Top State Official Denies Quid Pro Quo in Transcripts: Calls Claim ‘Hypothetical,’ Angering Schiff 

Deputy Assistant of US Secretary of State for European and Eurasian Affairs Philip Reeker addresses the media in downtown Srebrenica, on November 28, 2012. Reeker arrived for an official three day visit to Bosnia amid a post-electoral feud in which Serbs are contesting a Muslim victory in the local October …

U.S. Acting Assistant Secretary of State for European and Eurasian Affairs Philip Reeker repeatedly dismissed efforts by Rep. Adam Schiff (D-CA), the top impeachment inquisitor, to get the official to admit that Trump’s interactions with Ukraine constitute a quid pro quo.

Reeker failed to confirm House Intelligence Committee Chairman Schiff’s characterization of a quid pro quo by President Donald Trump in his dealings with Ukraine, according to transcripts of Reeker’s October 26 closed-door deposition released by Democrats on Tuesday.

A “whistleblower” complaint at the heart of the impeachment probe accuses Trump of a quid pro quo during a July 25 phone call in which the American leader conditioned U.S. aid and a meeting at the White House for President Volodymyr Zelensky on Ukraine investigating Joe Biden and his son, Hunter.

The Bidens have denied any wrongdoing.

Trump and Zelensky have also dismissed the “whistleblower’s” claim. Reeker described the quid pro quo allegation as a “hypothetical,” noting that what he had learned so far did not amoun to any wrongdoing by  Trump. His comments seemingly angered Schiff.

Reeker repeatedly said he did not know that Trump leveraged U.S. aid and a meeting to pressure Zelensky to investigate corruption allegations linked to the Bidens.

The top State official also refused to confirm allegations that the Trump administration, both through a regular and an irregular channel, conditioned a White House meeting with Zelensky on investigations of his political rival, Biden.

The transcripts describe the following communication between Schiff and Reeker:

Schiff: Let me ask you this way, ambassador [Reeker]: Would you agree that pressuring an ally to conduct political investigations that would be useful to a president’s reelection campaign by withholding a White House meeting or withholding military aid would be wrong?

Reeker: May I have I second? I was going to answer. I recall this from my day, it really [is] a hypothetical question. … You are asking me to comment on something that I don’t know to be the fact.

Schiff asked similar general questions of impeachment witnesses, and when they responded that it would be wrong for any U.S. president to abuse his power to get a country to investigate a political rival, nearly all said yes.

Then, someone, presumably a Democrat, would leak that sound bite to their media allies, making it seem that the witness said it is wrong for Trump, not any U.S. president, to offer a quid pro quo.

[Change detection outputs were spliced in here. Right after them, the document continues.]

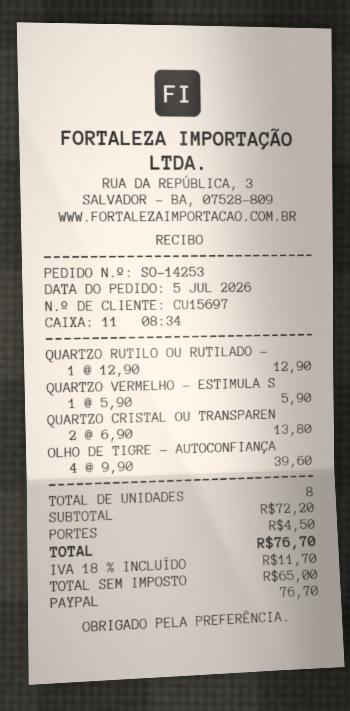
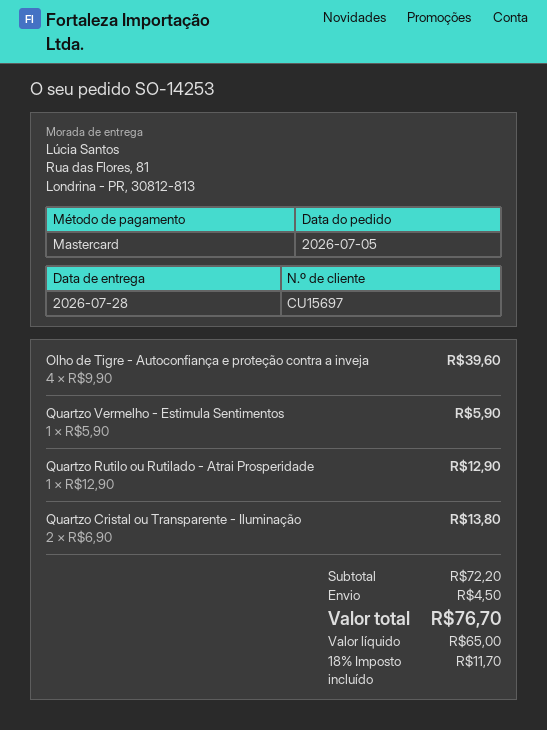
payment method: PayPal -> Mastercard

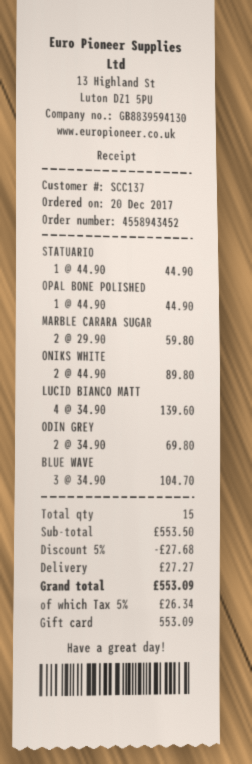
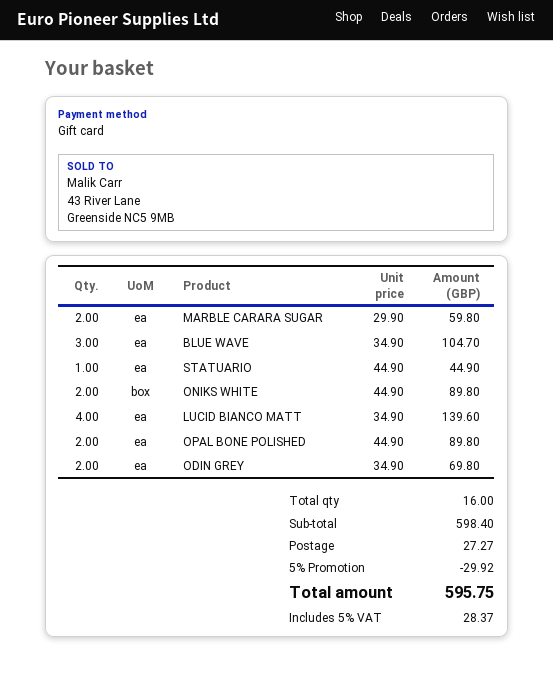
OPAL BONE POLISHED: 1 x 44.90 = 44.90 -> 2 x 44.90 = 89.80
total quantity: 15 -> 16
subtotal: 553.50 -> 598.40
discount: 5% = 27.68 -> 5% = 29.92
tax: 5% = 26.34 -> 5% = 28.37
total: 553.09 -> 595.75

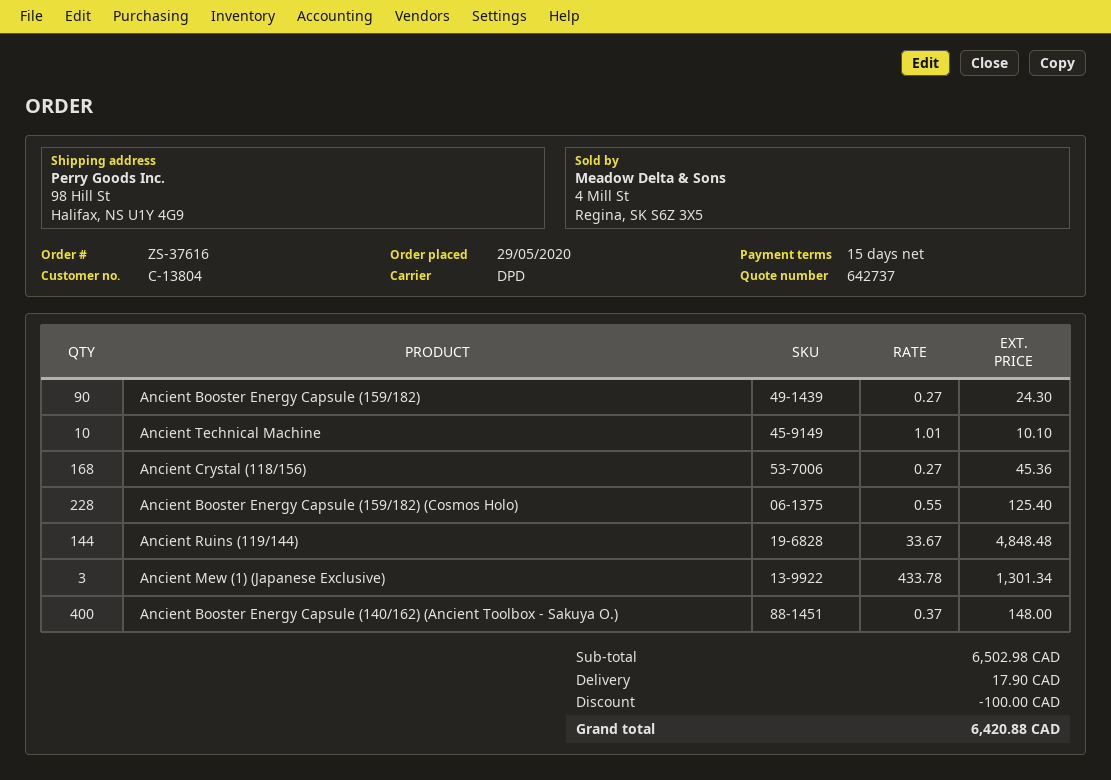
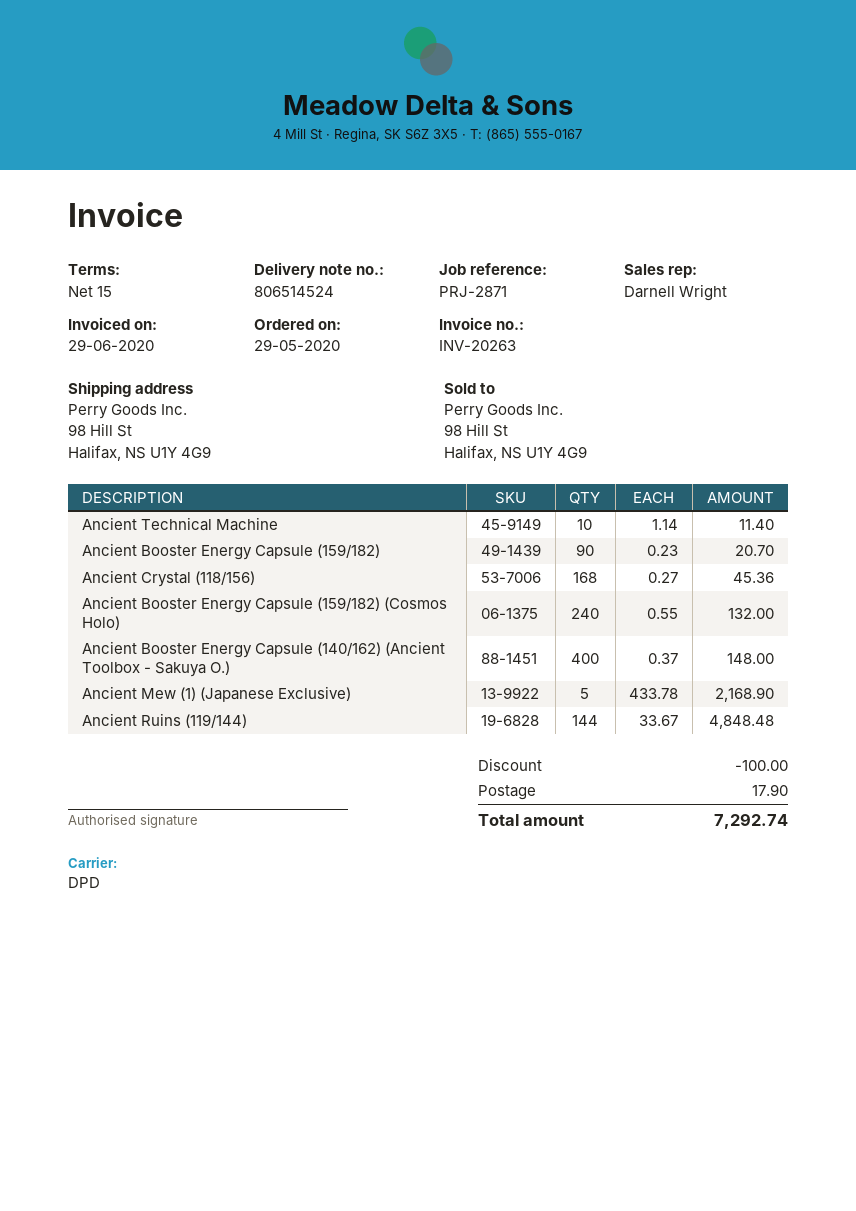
Ancient Booster Energy Capsule (159/182): 90 x 0.27 = 24.30 -> 90 x 0.23 = 20.70
Ancient Technical Machine: 10 x 1.01 = 10.10 -> 10 x 1.14 = 11.40
Ancient Booster Energy Capsule (159/182) (Cosmos Holo): 228 x 0.55 = 125.40 -> 240 x 0.55 = 132.00
Ancient Mew (1) (Japanese Exclusive): 3 x 433.78 = 1301.34 -> 5 x 433.78 = 2168.90
total: 6420.88 -> 7292.74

Reeker resisted the apparent trap laid out by Schiff.

Asked whether he was aware Trump pressured Ukraine to investigate the Bidens in exchange for a White House meeting and U.S. aid, Reeker said, “I do not recall that specifically, no.”

Daniel Goldman, the House Democrats’ lawyer present for Reeker’s deposition, pressed the State official on  whether he was aware of any Trump administration official pushing Ukraine to investigate corruption allegations against the Bidens.

“I did not come to that understanding. I heard that. I saw that in the press, the suggestions of it,” Reekers responded.

Trump ultimately released aid to Ukraine and met with Zelensky at the U.N. without Ukraine having to lift a finger.